John Sibbit

Personal information
- Full name: John Ephraim Sibbit
- Nickname: Jack
- Born: 4 March 1895 Ancoats, Manchester
- Died: 5 August 1950 (aged 55)

Amateur team
- 1919-1938: Manchester Wheelers' Club

Medal record
Representing United Kingdom
Olympic Games
| Silver medal – second place | 1928 Amsterdam | Tandem |

= John Sibbit =

British track cyclist

John Ephraim Sibbit (Jack Sibbit) (4 March 1895 - 5 August 1950) was a British track cyclist who won a silver medal at the 1928 Summer Olympics.

By age 41 he had held twelve national titles including tandem sprints, with Dennis Horn. Sibbit built, rode and sold his own 'Jack E Sibbit' bicycles from premises at 475 Stockport Road, Manchester.

==Personal life==
Sibbit was the son of a butcher from Ancoats in Manchester.

==Career==
=== Competition ===
Sibbit began racing in 1919 when he joined the Manchester Wheelers' Club. He won his first national championship in 1922, the 5-mile track. In 1925 and 1927 he was quarter-mile champion and in 1929 he was 25-mile champion. The 1,000-yard sprint championship was introduced in 1930, and Sibbit won in 1931 and 1932.

He won the tandem championship eight times - in 1924, 1928, 1929, 1930, 1931, 1932, 1936 and 1937. Sibbit rode on the front of the tandem; Ernest Chambers was his stoker for five of the national championship victories. His other national partners were A. White (Rover CC) in 1924, Ernest Higgins (Manchester Wheelers) in 1931 and Dennis Horn (Norwich ABC) in 1932.

Sibbit held three British tandem track records with Chambers. The two won the Olympic tandem event in 1928. Sibbit rode in the 1936 Berlin Olympics.
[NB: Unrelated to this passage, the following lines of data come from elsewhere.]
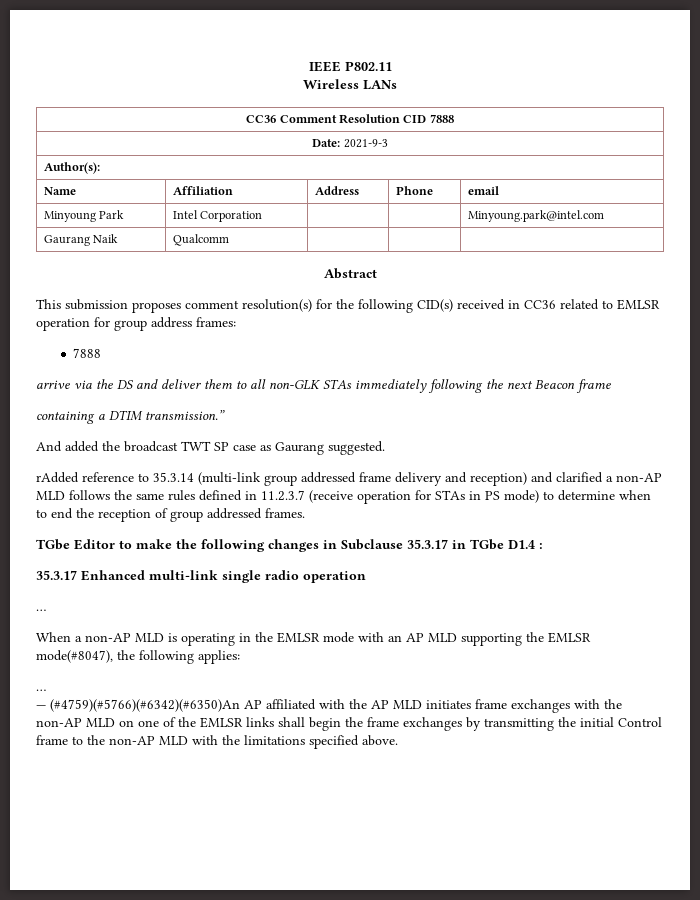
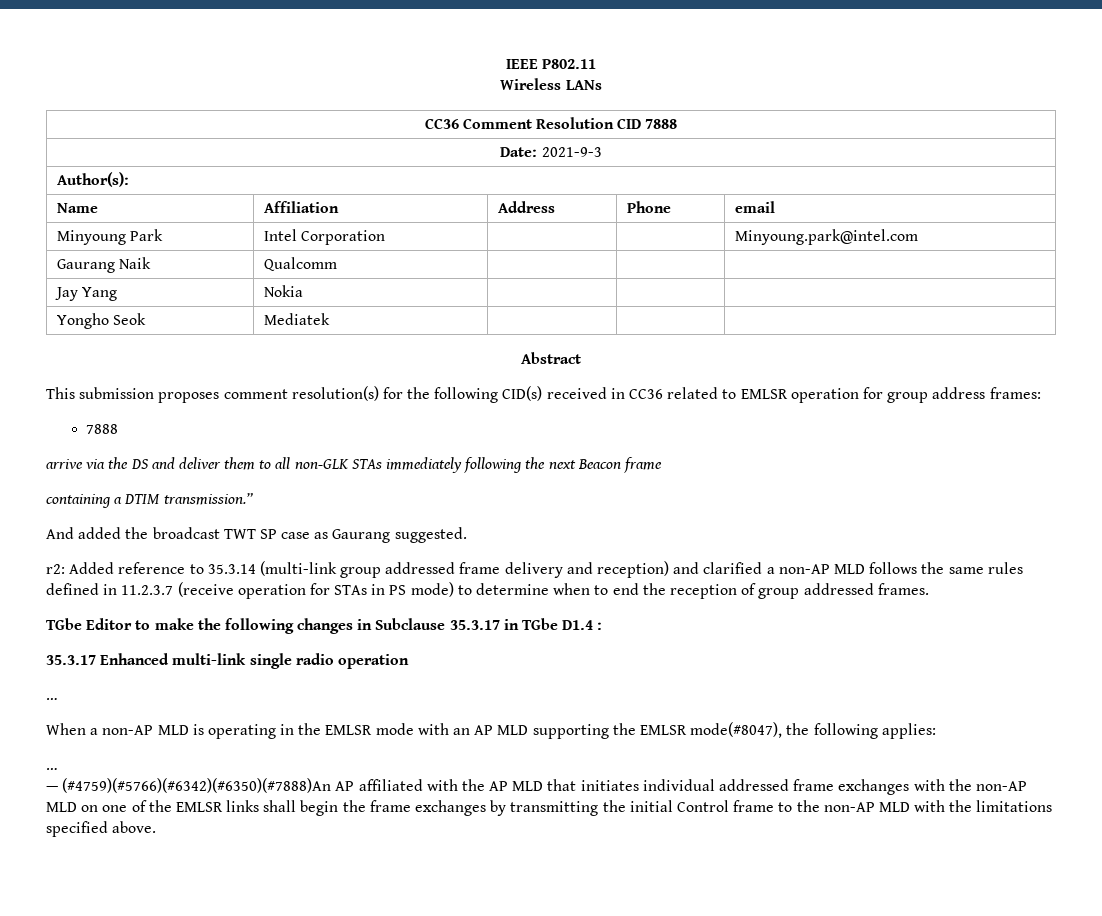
+ Jay Yang | Nokia | | |
+ Yongho Seok | Mediatek | | |
- rAdded reference to 35.3.14 (multi-link group addressed frame delivery and reception) and clarified a non-AP MLD follows the same rules defined in 11.2.3.7 (receive operation for STAs in PS mode) to determine when to end the reception of group addressed frames.
+ r2: Added reference to 35.3.14 (multi-link group addressed frame delivery and reception) and clarified a non-AP MLD follows the same rules defined in 11.2.3.7 (receive operation for STAs in PS mode) to determine when to end the reception of group addressed frames.
- — (#4759)(#5766)(#6342)(#6350)An AP affiliated with the AP MLD initiates frame exchanges with the non-AP MLD on one of the EMLSR links shall begin the frame exchanges by transmitting the initial Control frame to the non-AP MLD with the limitations specified above.
+ — (#4759)(#5766)(#6342)(#6350)(#7888)An AP affiliated with the AP MLD that initiates individual addressed frame exchanges with the non-AP MLD on one of the EMLSR links shall begin the frame exchanges by transmitting the initial Control frame to the non-AP MLD with the limitations specified above.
By age 41 he had held twelve national titles including tandem sprints, with Horn.

From 1922, Sibbit represented Britain in world championships in England, Denmark, Belgium, Italy, Switzerland and Germany. He retired from racing in 1938 to become an official. He was British team manager at the 1948 and 1949 world championships, in the Netherlands and Denmark.

=== Sibbit bicycles ===
Later in his career he rode bicycles that bore his own name. Sibbit bicycles were ridden by people such as Reg Harris. The badge stated 'Jack E Sibbit 475 Stockport Rd Manchester'. Sibbit worked for Ford during the Second World War and resumed making hand-made cycles from 1946 until his death in November 1950 at age 55.

==Commemoration==
=== The Golden Book ===
Sibbit's achievements were celebrated in 1932 with a page in the Golden Book of Cycling.